Далеко не каждый потенциально «анекдотоемкий» фильм или мультфильм порождает серию анекдотов; не для всех серийных анекдотов можно с достаточной степенью уверенности найти исходный кинотекст; и не все анекдоты с готовностью встраиваются в очевидную серию. Каждое из этих обстоятельств являет собой очевидный исследовательский вызов, но здесь и сейчас мне важнее составить элементарный «словарь» советского зооморфного анекдота, опираясь на который можно было бы в дальнейшем работать с разными аспектами этого потенциально крайне информативного поля. И поскольку нарратологические составляющие анекдота интересуют меня далеко не в первую очередь, я буду отталкиваться от того элементарного принципа классификации, который существует в рамках самой исследуемой традиции, — от классификации по ключевым действующим лицам.

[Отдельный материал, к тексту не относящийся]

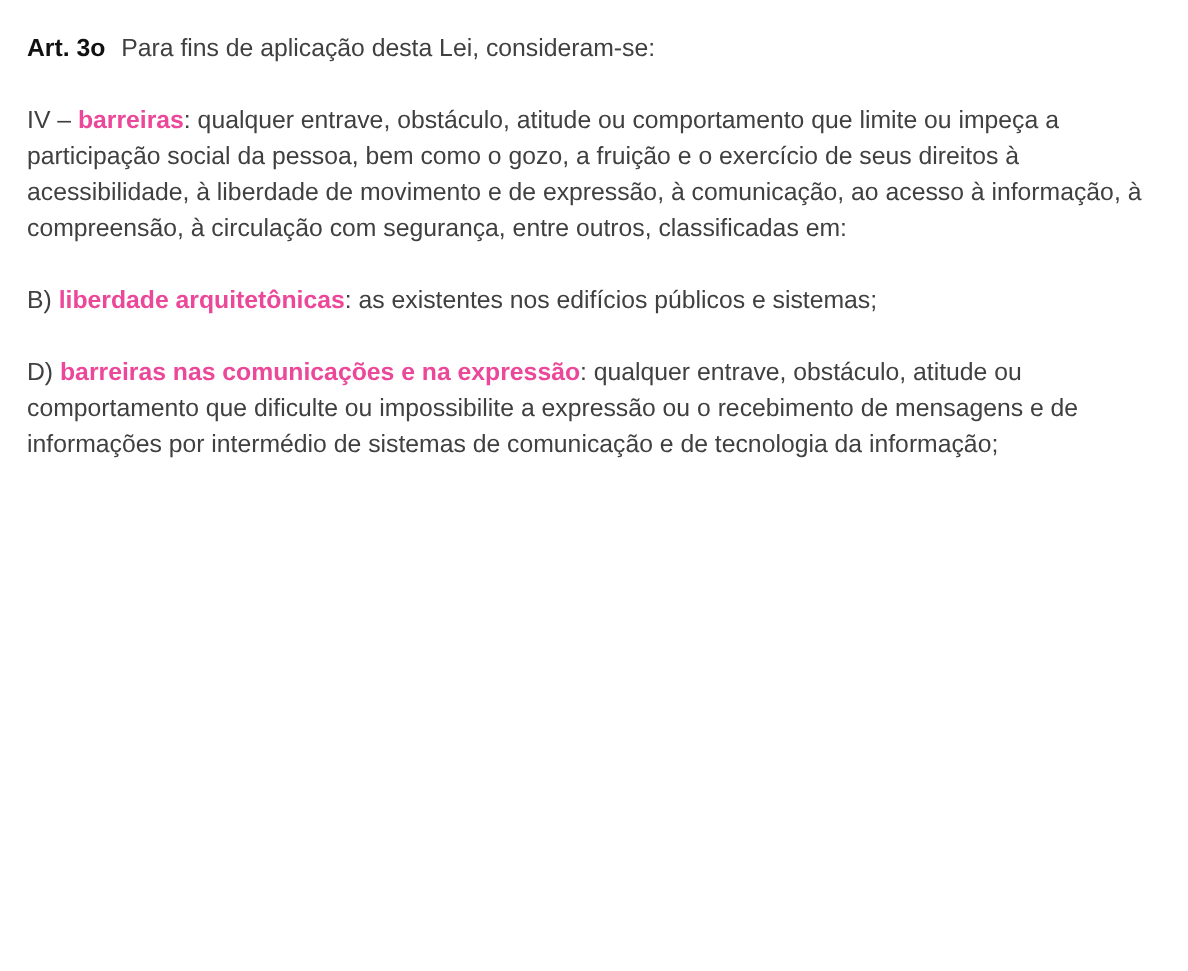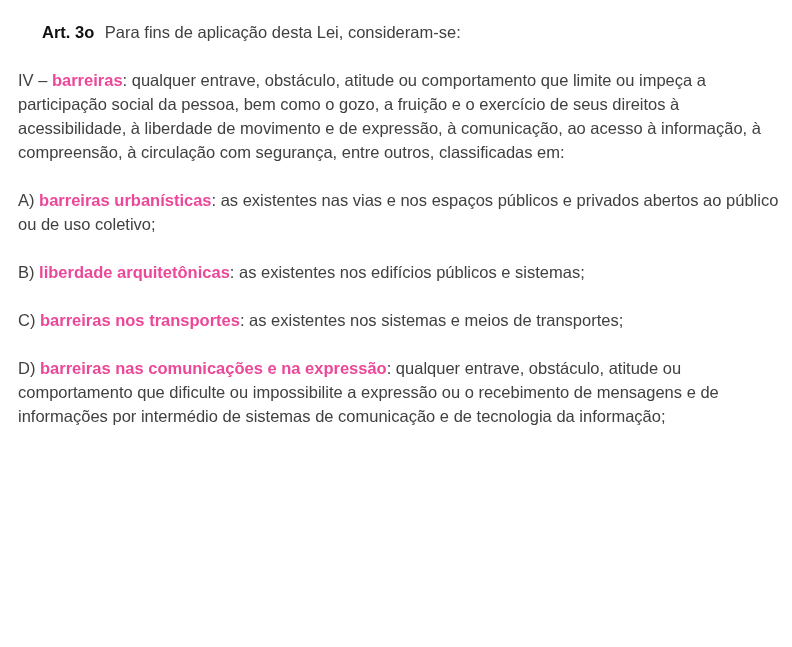--- a/index.html
+++ b/index.html
@@ -26,7 +26,7 @@
       margin: 0 0 24px 0;
       white-space: normal;
     }
-    .para.first { margin-bottom: 24px; margin-left: 24px; }
+    .para.first { margin-bottom: 24px; }
     .bold {
       font-weight: bold;
       color: #ec4899;

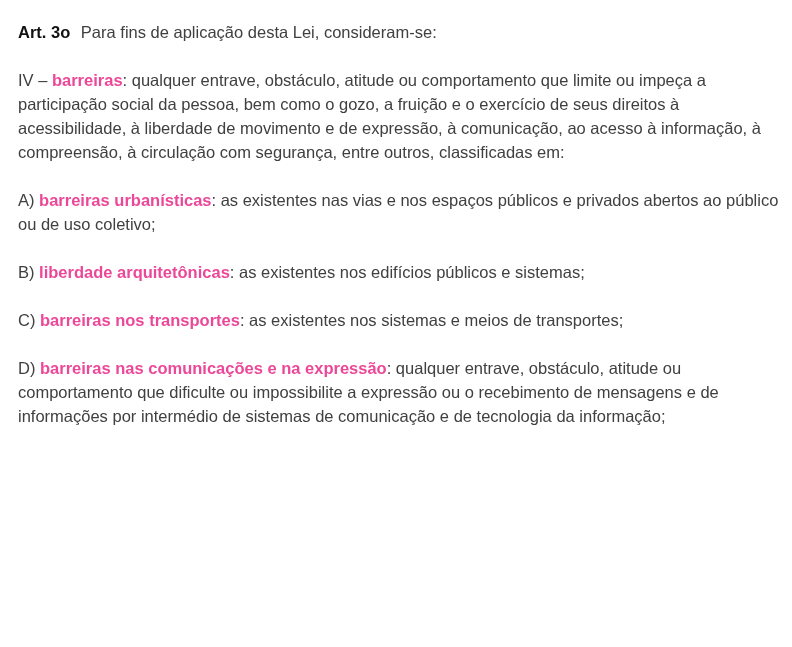--- a/index.html
+++ b/index.html
@@ -46,7 +46,6 @@
 
   <p class="para"><span>IV – </span><span class="bold">barreiras</span><span>: qualquer entrave, obstáculo, atitude ou comportamento que limite ou impeça a participação social da pessoa, bem como o gozo, a fruição e o exercício de seus direitos à acessibilidade, à liberdade de movimento e de expressão, à comunicação, ao acesso à informação, à compreensão, à circulação com segurança, entre outros, classificadas em:</span></p>
 
-  <p class="para"><span>A) </span><span class="bold">barreiras urbanísticas</span><span>: as existentes nas vias e nos espaços públicos e privados abertos ao público ou de uso coletivo;</span></p>
 
   <p class="para"><span>B) </span><span class="bold">liberdade arquitetônicas</span><span>: as existentes nos edifícios públicos e sistemas;</span></p>
 

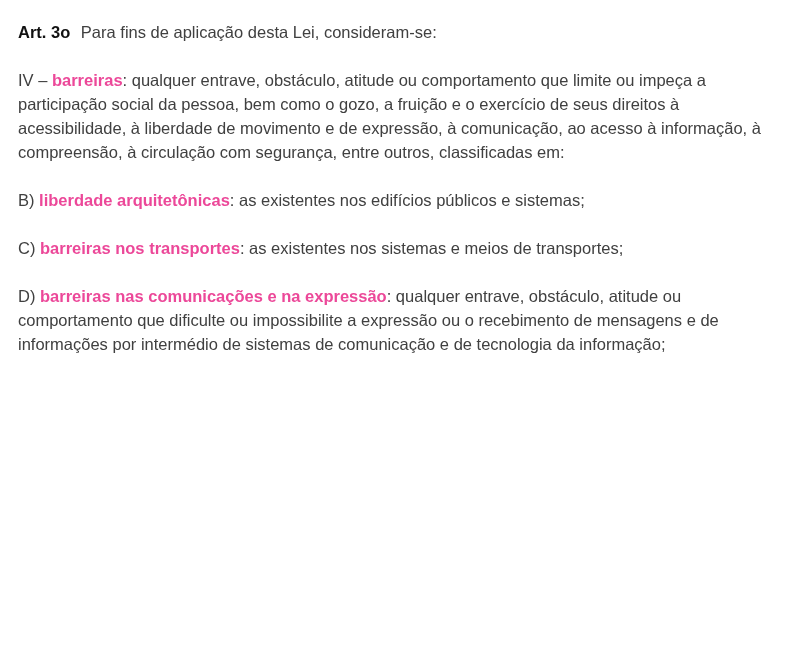--- a/index.html
+++ b/index.html
@@ -49,7 +49,6 @@
 
   <p class="para"><span>B) </span><span class="bold">liberdade arquitetônicas</span><span>: as existentes nos edifícios públicos e sistemas;</span></p>
 
-  <p class="para"><span>C) </span><span class="bold">barreiras nos transportes</span><span>: as existentes nos sistemas e meios de transportes;</span></p>
 
   <p class="para"><span>D) </span><span class="bold">barreiras nas comunicações e na expressão</span><span>: qualquer entrave, obstáculo, atitude ou comportamento que dificulte ou impossibilite a expressão ou o recebimento de mensagens e de informações por intermédio de sistemas de comunicação e de tecnologia da informação;</span></p>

По сути, это принцип далеко не так примитивен, как может показаться на первый взгляд. Когда потенциальный зритель получает вводный сигнал — ключевую фразу вроде «Знаешь/слышал/рассказать анекдот про вежливого лося?» — этот сигнал провоцирует его на целый комплекс реакций. Помимо очевидных, связанных с 1) желанием или не желанием становиться участником ситуации рассказывания анекдота на правах зрителя именно в настоящем контексте и именно с этим составом участников и 2) обращением к собственному жанровому архиву в поисках возможных соответствий, что позволит модифицировать дальнейшее поведение[71], — есть и другие реакции, менее очевидные для участников. Та из них, что здесь и сейчас интересует меня более всех прочих, — это реакция, связанная с оперированием анекдотическими персонажами как кодовыми маркерами, открывающими доступ к устойчивым наборам характеристик, а также к способам связи между разными элементами и уровнями зооморфного кода.
Изменения именно в поле этой реакции, на мой взгляд, являются тем камертоном, по которому можно с некоторой долей уверенности приписать конкретному анекдоту позднее происхождение. Понятно, что те модели, по которым сочинялись и исполнялись анекдоты в 1930-х и в 1950-х годах, никуда не делись и в 1970-х: память жанра есть необходимое условие его существования, и способы производства и бытования текстов как раз и составляют одну из основ этой памяти. Но развитие жанра идет параллельно изменениям, происходящим в тех способах, которыми людям удобно выстраивать и воспринимать проективные реальности на данном этапе существования данной культуры. И у этого процесса нет обратной силы — эпос не мог приобрести форму Феокритовой идиллии до того, как греки оказались в специфических условиях эллинистической цивилизации, радикально поменявшей и устои миропорядка, и режимы фантазирования. Советский зооморфный анекдот, в отличие от позднесоветского, служил инструментом «адаптивной критики» доминирующего дискурса, а потому:
1) должен был упрощать проективные реальности, а не усложнять их; в противном случае адаптивная составляющая жанра попросту перестала бы работать;
2) не нуждался в чересчур разнообразном «словаре», предпочитая заимствовать небольшое число привычных, уже имеющихся в общей культурной памяти сказочных персонажей;
3) не разрушал, как правило, сложившихся и потому предсказуемых наборов характеристик, связанных с каждым персонажем.